PARIS, France… day 36!

I knew it, the Herminator arrived at the hotel early in the morning for our ultimate drive to PARIS nicely in time! No stress. This is a 282 km drive… a piece of cake. The 600 km days are still in our system so whatever. Let’s do this.

Herman putting his luggage on the Contal, as we did the 35 days before also, symbolising the Belgian flag: black – yellow – red.

That morning I got up at 5 AM and took the Contal to the Menenpoort (you know, from ‘the last post‘). It just looked good, all alone, this little machine, in front of this imposant building. Then it dawned on me. We are at the last day of the rally. Day 36! I thought it would never arrive, now it is there. Since St Petersburg things went faster then expected. Nice.

The drive to Paris was without problems, if you don’t count the French Capital’s traffic. What a mess… But after 14.000 kilometers I knew what I could do with the Contal and we drove swift past every obstacle as we did in Mongolia. No river deep enough, no mountain high enough to keep us away from the Place Vendôme. Shit no. As these things go, the glorious arrival was quick and over before we knew it. But the taste was so sweet.

Herman and I, happy as children… and also a bit confused… Is this really the end of this adventure?

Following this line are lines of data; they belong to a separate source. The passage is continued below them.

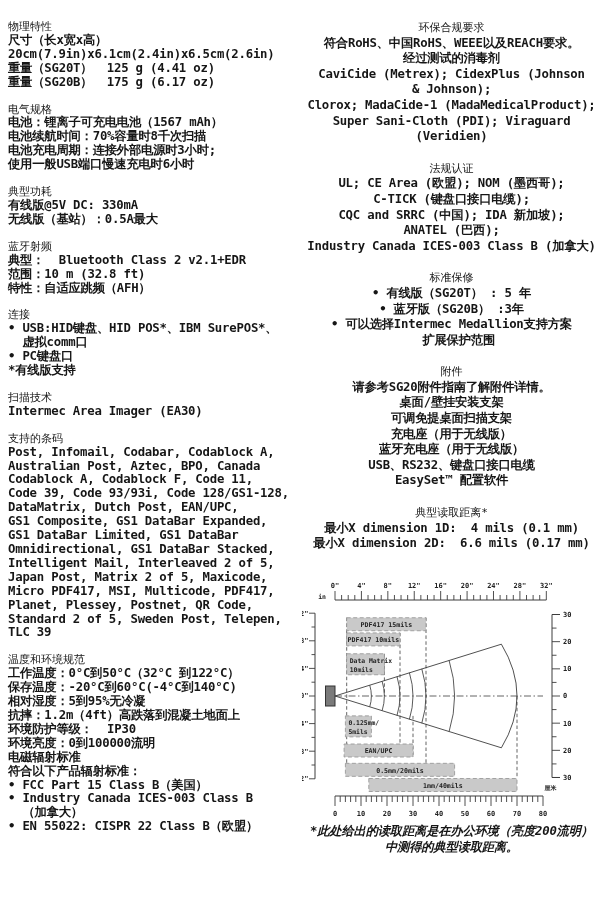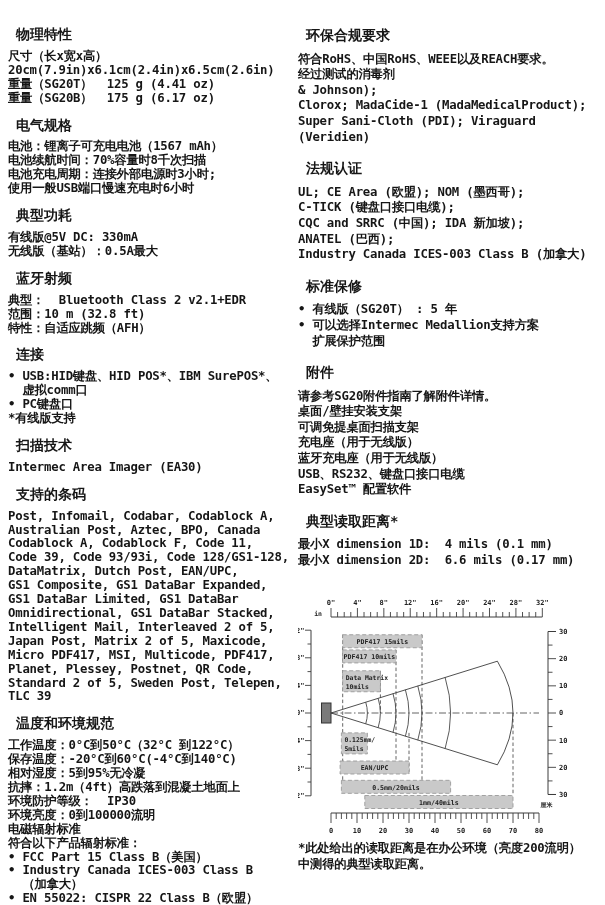--- a/index.html
+++ b/index.html
@@ -15,7 +15,7 @@
   .col.right{width:307px;font-size:12.3px;line-height:15.6px;}
   section{margin:0 0 13px 0;}
   .col.right section{margin:0 0 16px 0;}
-  h3{margin:8px;font-size:14px;font-weight:bold;}
+  h3{margin:0;font-size:11px;font-weight:normal;}
   .ln{white-space:pre;letter-spacing:-0.2px;}
   #chart-host{margin-top:2px;}
   svg text{fill:#222;font-family:"DejaVu Sans Mono","Liberation Mono",monospace;font-weight:bold;}

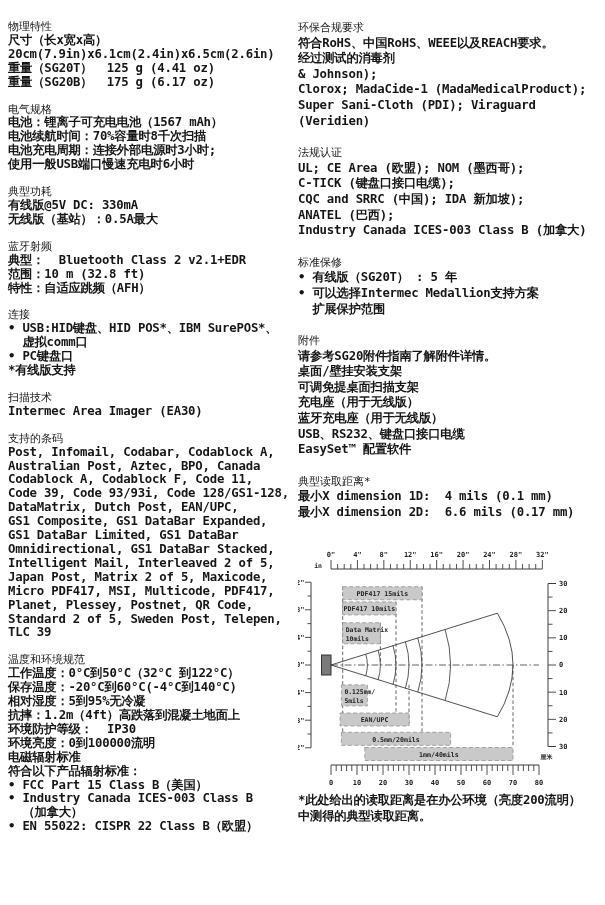--- a/index.html
+++ b/index.html
@@ -12,7 +12,7 @@
   }
   .col{box-sizing:border-box;}
   .col.left{width:290px;font-size:12.3px;line-height:13.9px;}
-  .col.right{width:307px;font-size:12.3px;line-height:15.6px;}
+  .col.right{width:307px;font-size:12.3px;line-height:15.6px;text-align:center;}
   section{margin:0 0 13px 0;}
   .col.right section{margin:0 0 16px 0;}
   h3{margin:0;font-size:11px;font-weight:normal;}

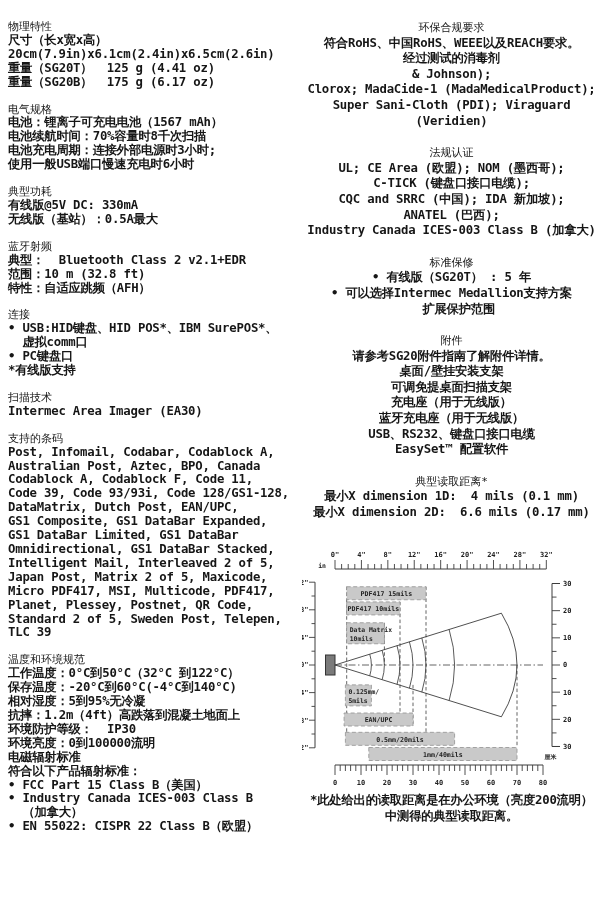--- a/index.html
+++ b/index.html
@@ -100,6 +100,7 @@
         <h3>环保合规要求</h3>
         <div class="ln">符合RoHS、中国RoHS、WEEE以及REACH要求。</div>
         <div class="ln">经过测试的消毒剂</div>
+        <div class="ln">CaviCide (Metrex); CidexPlus (Johnson</div>
         <div class="ln">&amp; Johnson);</div>
         <div class="ln">Clorox; MadaCide-1 (MadaMedicalProduct);</div>
         <div class="ln">Super Sani-Cloth (PDI); Viraguard</div>

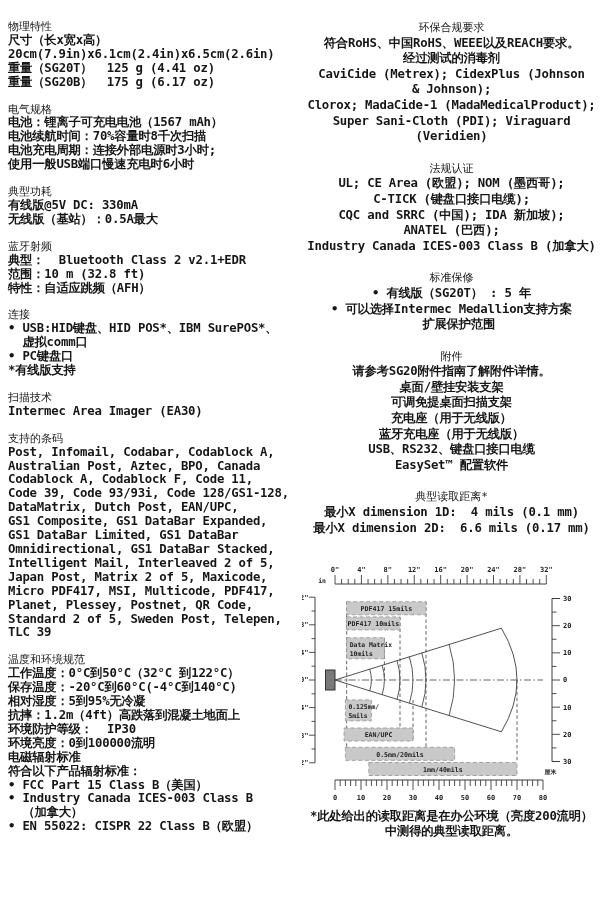--- a/index.html
+++ b/index.html
@@ -117,6 +117,7 @@
       <section>
         <h3>标准保修</h3>
         <div class="ln">• 有线版（SG20T） : 5 年</div>
+        <div class="ln">• 蓝牙版（SG20B） :3年</div>
         <div class="ln">• 可以选择Intermec Medallion支持方案</div>
         <div class="ln">  扩展保护范围</div>
       </section>

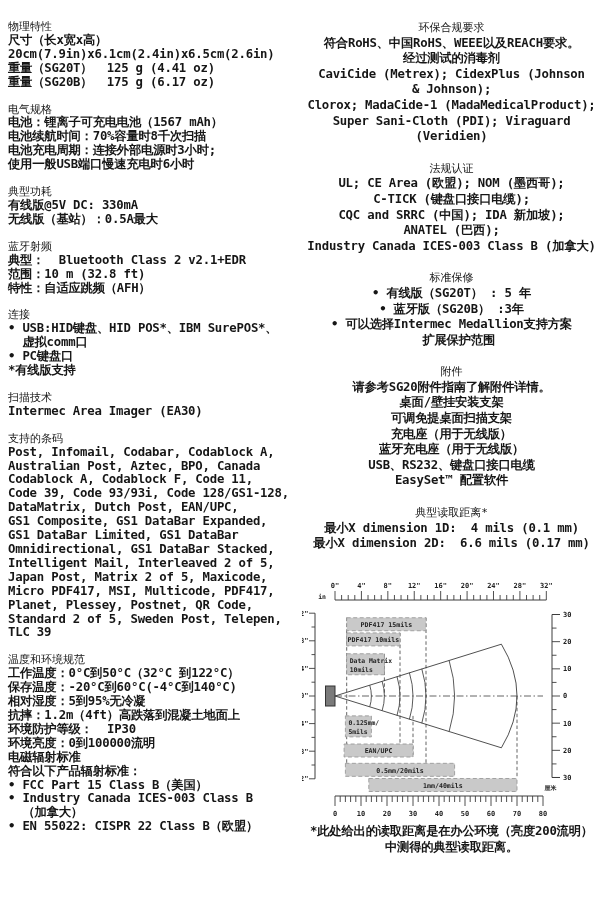--- a/index.html
+++ b/index.html
@@ -19,7 +19,7 @@
   .ln{white-space:pre;letter-spacing:-0.2px;}
   #chart-host{margin-top:2px;}
   svg text{fill:#222;font-family:"DejaVu Sans Mono","Liberation Mono",monospace;font-weight:bold;}
-  .footnote .ln{line-height:15.6px;}
+  .footnote .ln{line-height:15.6px;font-style:italic;}
 </style>
 </head>
 <body>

Our twenty seconds of fame were quickly over but the sweet taste remained. The organisation asked us to move up for the next competitor and again, that is how these things go. Never mind… I looked behind me for the last time and realised Herman and I drove into history. The passing of the checkered flag introduced us to a different world: the world were men made a difference. Where the one stone that was replaced in the river changed the course of the water forever. On the scope of the world the prove that a threewheeler can drive from Peking to Paris might be relatively unimportant, but for us and all enthousiasts of the Peking to Paris legend this means the final chapter on the 1907 original edition. There was ONE unfinished story. We finished it. Un hommage at the two bravest P2P’ers that ever lived: Auguste Pons and Oscar Foucauld. 

Looking back at 14.000 kilometers… in 36 days.